Everything Potiphar Owned Grew When Joseph Touched It
When Joseph arrived in Potiphar’s house as a slave, the crops multiplied and the livestock thrived. Something traveled with him that could not be contained.
Potiphar's house should have been the end of Joseph. Sold by his brothers, hauled down to Egypt, registered as a slave at seventeen. His world had collapsed into a single Egyptian household. But something happened in that house that none of the parties involved could fully explain.
Everything grew.
The Legends of the Jews, compiled by Rabbi Louis Ginzberg from Talmudic and Midrashic sources dating to the tannaitic period, is specific about what this looked like in practice. Whatever Joseph touched flourished. The fruit trees bore out of season. The livestock multiplied beyond normal rates. Even the bread Potiphar ate seemed richer when Joseph had handled the preparations. Potiphar, a senior official in Pharaoh's court, was not a superstitious man. He was practical. He noticed. He gave Joseph control of everything.

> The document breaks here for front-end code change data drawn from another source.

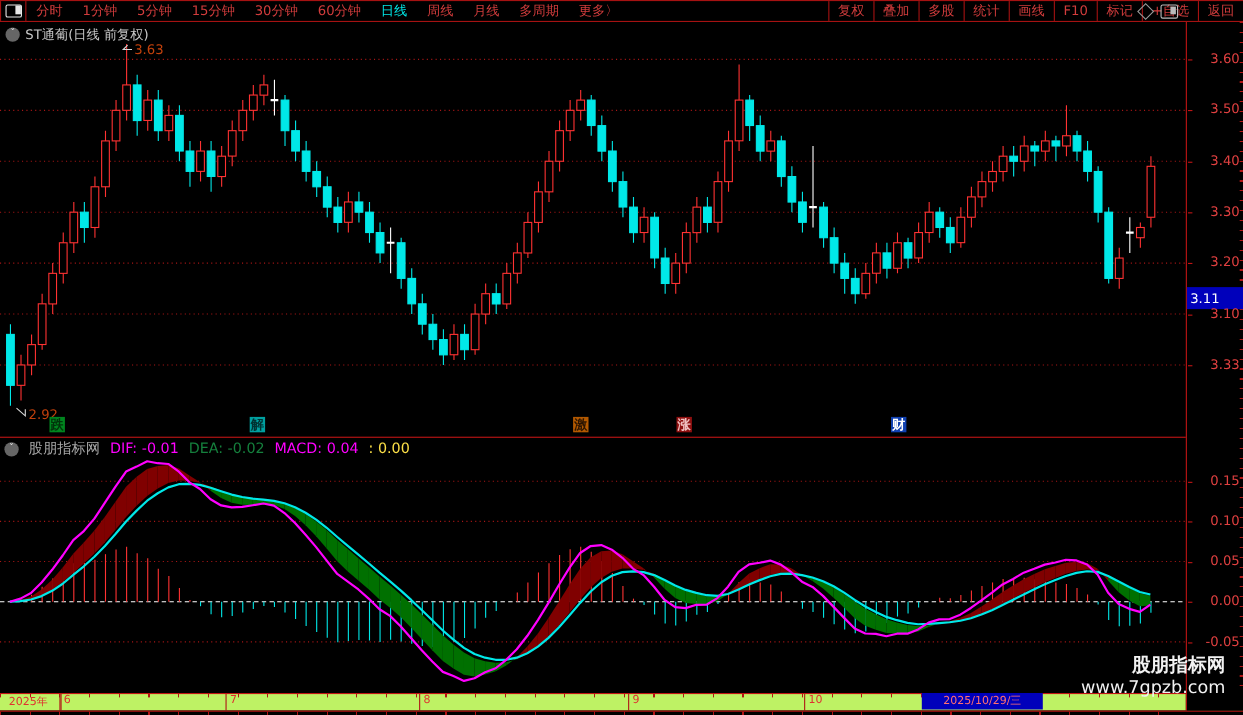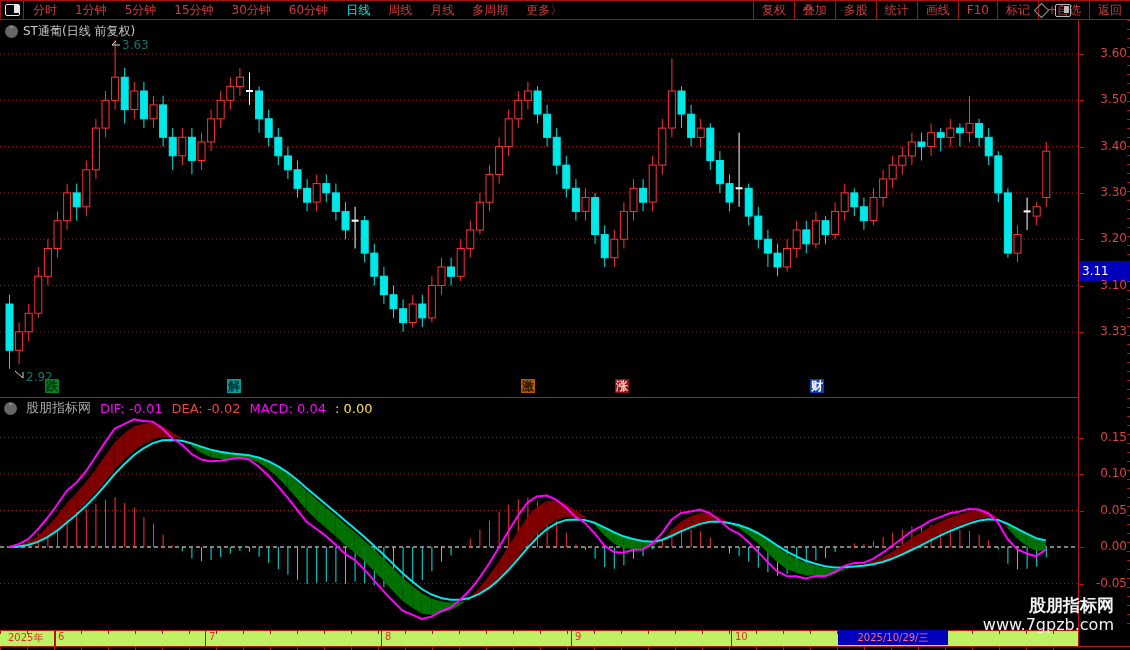--- a/index.html
+++ b/index.html
@@ -27,30 +27,30 @@
 
   .chart-title{position:absolute;left:5px;top:3px;display:flex;align-items:center;gap:5px;
     font-size:12px;color:#c8c8c8;z-index:5;}
   .circ-chev{width:13px;height:13px;border-radius:50%;background:#666;color:#ddd;font-size:9px;
     line-height:12px;text-align:center;display:inline-block;}
   .title-icons{position:absolute;top:4px;left:1036px;display:flex;align-items:center;gap:8px;z-index:5;color:#999;}
   .diamond{width:9px;height:9px;border:1px solid #999;transform:rotate(45deg);display:inline-block;}
   .split-icon{width:14px;height:11px;border:1px solid #bbb;border-radius:2px;position:relative;display:inline-block;}
   .split-icon::after{content:"";position:absolute;right:1px;top:1px;width:5px;height:7px;background:#bbb;}
 
-  .annotation{position:absolute;color:#0f766e;font-size:12px;z-index:4;white-space:nowrap;}
+  .annotation{position:absolute;color:#c2410c;font-size:12px;z-index:4;white-space:nowrap;}
 
   .sig-label{position:absolute;width:14px;height:14px;font-size:12px;line-height:14px;text-align:center;
     z-index:4;font-weight:bold;}
 
   
   .ind-header{position:absolute;left:4px;top:1px;display:flex;align-items:center;gap:9px;
     font-size:13px;z-index:5;white-space:nowrap;}
   .ind-name{color:#a8a8a8;}
-  .v-dif{color:#ff00ff;} .v-dea{color:#ef4444;} .v-macd{color:#ff00ff;} .v-extra{color:#fde047;}
+  .v-dif{color:#ff00ff;} .v-dea{color:#15803d;} .v-macd{color:#ff00ff;} .v-extra{color:#fde047;}
 
   
   .axis-col{position:absolute;left:1078px;top:20px;width:52px;height:626px;background:#000;
     border-left:1px solid #c01414;border-right:1px solid #c01414;z-index:3;}
   .axis-label{position:absolute;left:0;width:48px;text-align:right;font-size:12px;color:#e04040;}
   .axis-dash{position:absolute;left:1px;width:4px;height:1px;background:#c01414;}
   .price-cur{position:absolute;left:0;width:52px;height:20px;background:#0000bb;color:#fff;
     font-size:12px;line-height:20px;text-align:left;padding-left:3px;box-sizing:border-box;}
   .axis-ticks{position:absolute;right:0;width:4px;
     background:repeating-linear-gradient(180deg,#b01414 0 1px,transparent 1px 9px);}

The text notes something almost comic in its contrast: Joseph fasted, giving his own food rations to the poor and sick in the household, refusing to eat the fine things his position now afforded him. He grew thinner by human measures. He became more beautiful. "Those that fast for the glory of God are made beautiful," the source explains, and Potiphar's household watched it happen in real time. The slave who gave away his food was the most radiant person in the house.
Then Potiphar's wife began watching Joseph too, but for different reasons.
The Ginzberg tradition does not soften what came next. She did not merely attempt a seduction and retreat when refused. She escalated systematically. She threatened to have Joseph blinded if he refused her. She threatened execution. She tried for eleven months, by some accounts, using every tool available to a powerful woman in a position to destroy a slave. The text records each escalation without apology, making clear that what Joseph resisted was not a momentary temptation but a sustained campaign with real stakes and no obvious exit.
He refused every time. Not easily. The tradition is honest enough to acknowledge that he felt the pull. The image Ginzberg preserves is striking: at the moment of greatest temptation, Joseph saw his father Jacob's face in a vision, and it was enough to hold him. He fled, leaving his garment in her hand, and the story everyone knows from the surface of the Torah's text began its next terrible turn.
She showed the garment to Potiphar. She accused Joseph of assault. Potiphar had Joseph stripped and beaten before ordering him to prison. But here the Midrash catches a detail worth keeping: Potiphar's wife, watching the beating, sent word to her husband that the punishment was too severe. The woman who had engineered Joseph's imprisonment still had something that resembled conscience. Or perhaps just an awareness, difficult to shake, that the man being beaten had done nothing wrong.
Potiphar himself, according to a strand of the tradition preserved in Midrash Aggadah texts from late antiquity, did not fully believe his wife's accusation. He knew Joseph. He had watched this young man transform his household for years. He sent him to prison, yes. But to the prison attached to his own compound, where he retained some oversight. And there, in prison, the same thing happened again. The warden gave Joseph authority. The blessing that traveled with him could not be contained by stone walls.
The pattern is too consistent to dismiss as narrative convenience. The tradition is making an argument: that righteousness produces abundance, that the man who refused to take what was not his generated wealth for everyone around him, that the blessing traveling with Joseph was not his to command but was nonetheless real.
The Midrash Aggadah tradition also remembers the particular cruelty of the moment of sale. Not just that they sold him, but that afterward they ate. The Torah notes this without comment (Genesis 37:25). The rabbis could not let it go without comment. They returned to it, pressed on it, tried to understand what kind of people sit down to bread after what they had just done. The answer they arrived at was not comfortable: people who had convinced themselves that what they did was necessary. People who had translated a brother into a problem so thoroughly that the bread tasted fine.
Joseph's brothers had sold him for twenty pieces of silver. They ate bread afterward, unmoved (Genesis 37:25). Years later, when they stood before the most powerful official in Egypt and he revealed himself as the brother they had discarded, they could not speak. The man before them wore a crown of gold and sat on a golden throne, and he was weeping. The text records the moment with the economy of something that could not be improved by elaboration. He wept. They were silent. Then he said: I am Joseph. Does my father still live?
Everything had grown. Even forgiveness, it turned out, was subject to the same law.